Spline agent for Apache Spark
https://absaoss.github.io/spline/
Apache License 2.0
176 stars 90 forks source link

Classpath collision on ABSA Commons #714

Closed wajda closed 1 year ago

wajda commented 1 year ago
23/06/28 12:39:27 INFO ApplicationMaster: Unregistering ApplicationMaster with FAILED
    (diag message: User class threw exception: java.lang.NoSuchMethodError: 
    za.co.absa.commons.config.ConfigurationImplicits$.ConfigurationMapWrapper(Lorg/apache/commons/configuration/Configuration;)Lorg/apache/commons/configuration/Configuration;
wajda commented 1 year ago

Thanks @Zejnilovic for reporting it

wajda commented 1 year ago

The compile scope dependency tree for bundle-3.3:

image

and for the bundle-2.4 for comparison:

image

The only spotted difference - the commons-configuration:1.6 was missing in 2.4 but present in 3.3 due to the difference in Spark provided environment. This dependency is a part of Spline public API (appears in Plugin API), so it has to stay unshaded anyway.

The graph-core contains packages scala.collection and scalax which makes it dangerous to relocate due to too broad pattern.

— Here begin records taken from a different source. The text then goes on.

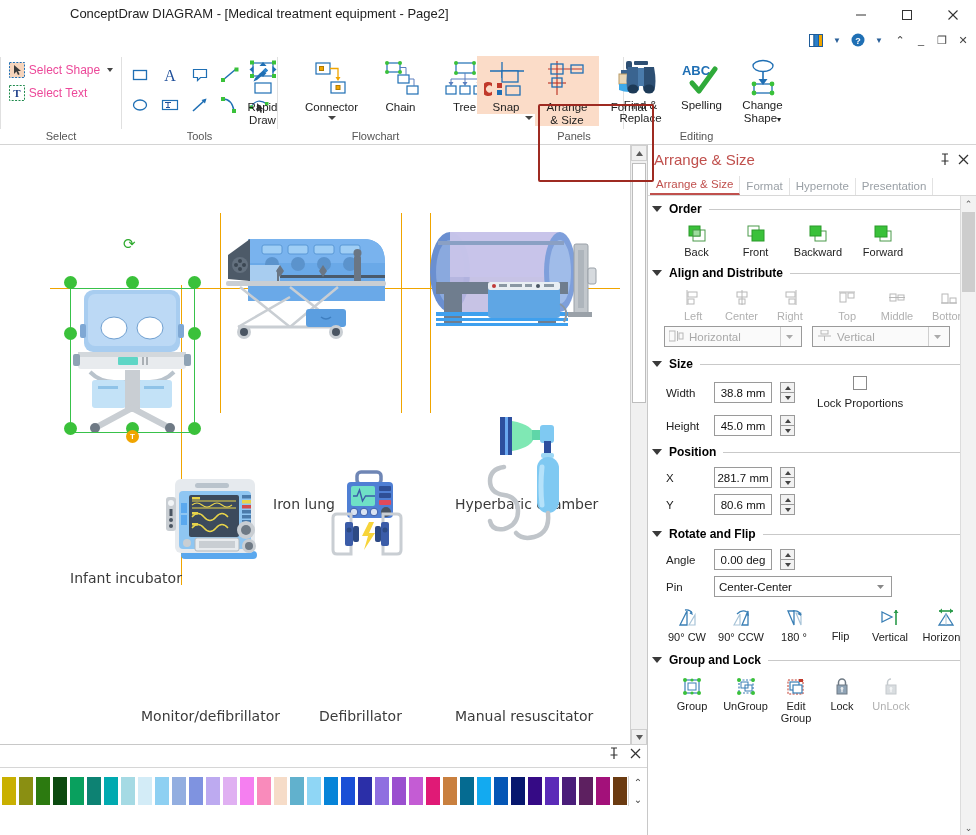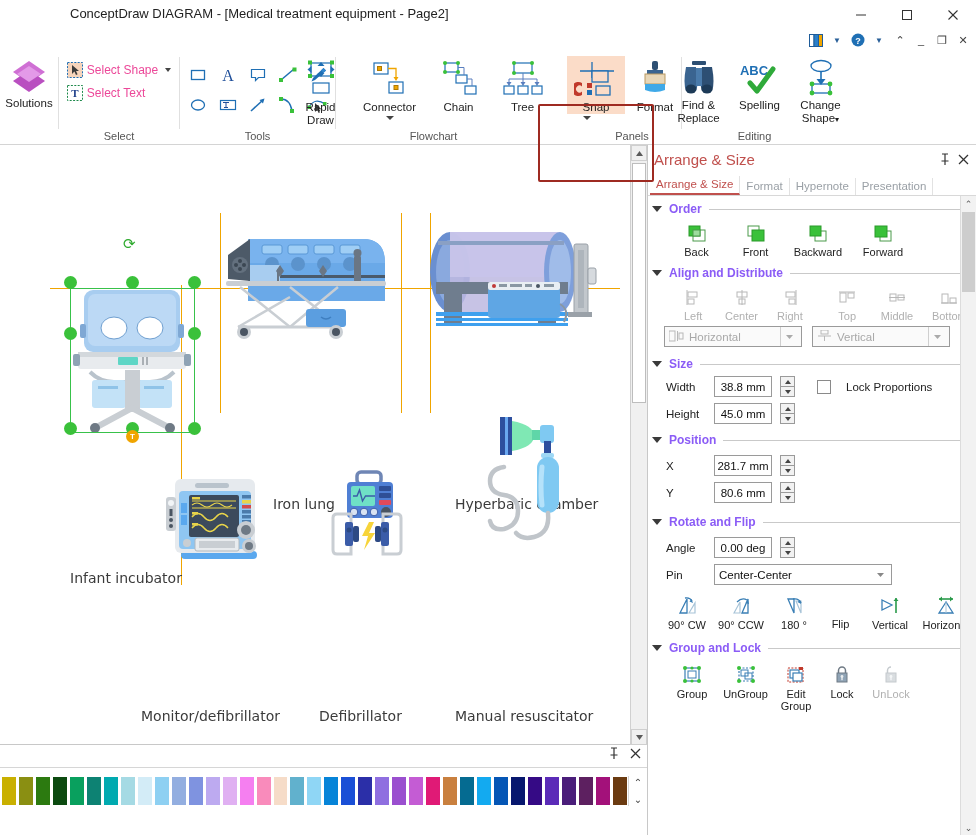"Solutions" div.rgroup { html: <div> <div> <div> <span> <svg> <polygon></polygon> <polygon></polygon> <polygon></polygon> </svg> </span> <span>Solutions</span> </div> </div> <div></div> </div> -> none }
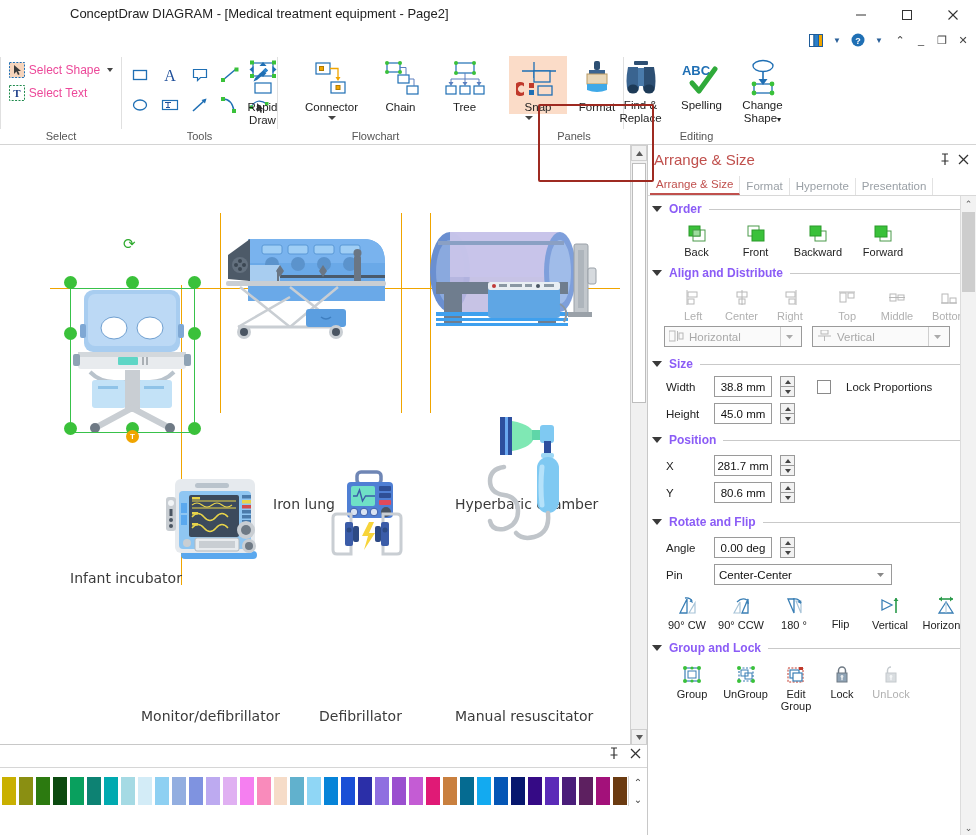"Arrange" div.bigbtn { html: none -> <div> <span> <svg> <path></path> <path></path> <path></path> <rect></rect> <rect></rect> <rect></rect> </svg> </span> <span>Arrange<br>&amp; Size</span> </div> }
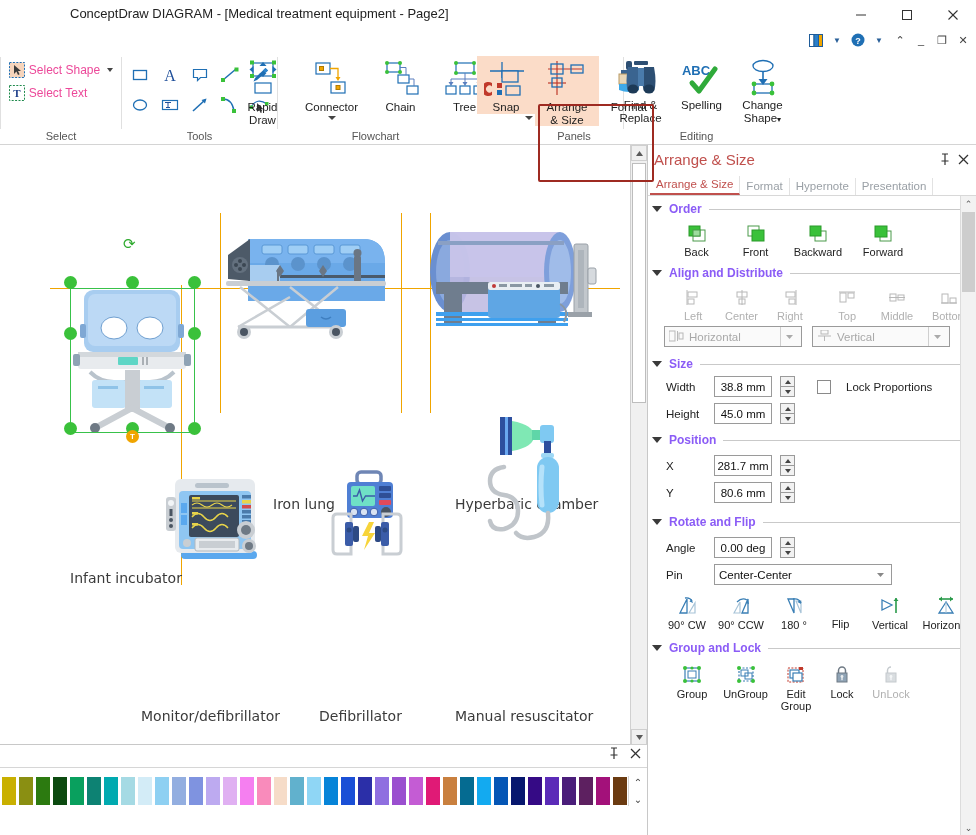"Order" .sect-hd .nm { color: #8b5cf6 -> #000000 }
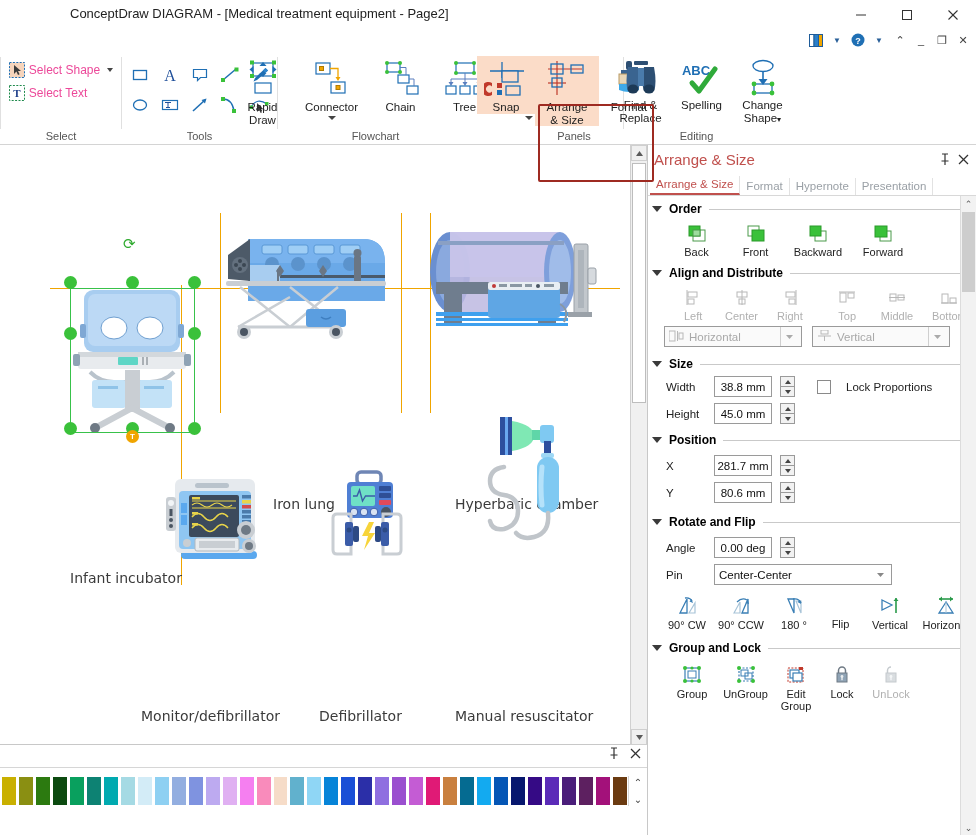"Lock Proportions" .chkwrap { flex-direction: none -> column; gap: 15px -> 7px }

The absa-shaded is already shaded under za.co.absa.shaded

The rest dependencies are to be relocated to za.co.absa.spline.shaded

wajda commented 1 year ago

As a result of a further discussion with Adam we decided to leave scalaj.http library unshaded, The reasons were:

  1. Even though it is not officially a part of Spline Agent public API, but many people's work could depend on it because they could develop extensions by coping code from Spline embedded plugins, modify it and make it theirs, and thus inherit some internal dependencies used in our internal plugins. Scalaj.http is among of them.
  2. Scalaj.http has been stable for a long time and is now deprecated, so we expect really small collision probability on that library.
wajda commented 1 year ago

We also discussed another option - in addition to every agent bundle jar produce another jar with the classifier shaded (e.g spark-3.2-spline-agent-bundle_2.12-1.2.1-shaded.jar). The difference would be that the original jar would have dependencies unshaded as before, but the new one would have them shaded. This would allow the users to decide if they want deps shaded or not depending on their use-case. The downside of this approach is that for majority of users it would be difficult to make a decision which jar to use, or their use-case might change, so the decision they make could be often wrong. So having two variants of jar publicly available could quickly lead to even more confusion around managing Spline dependencies. So in the end, we decided not to go down that route.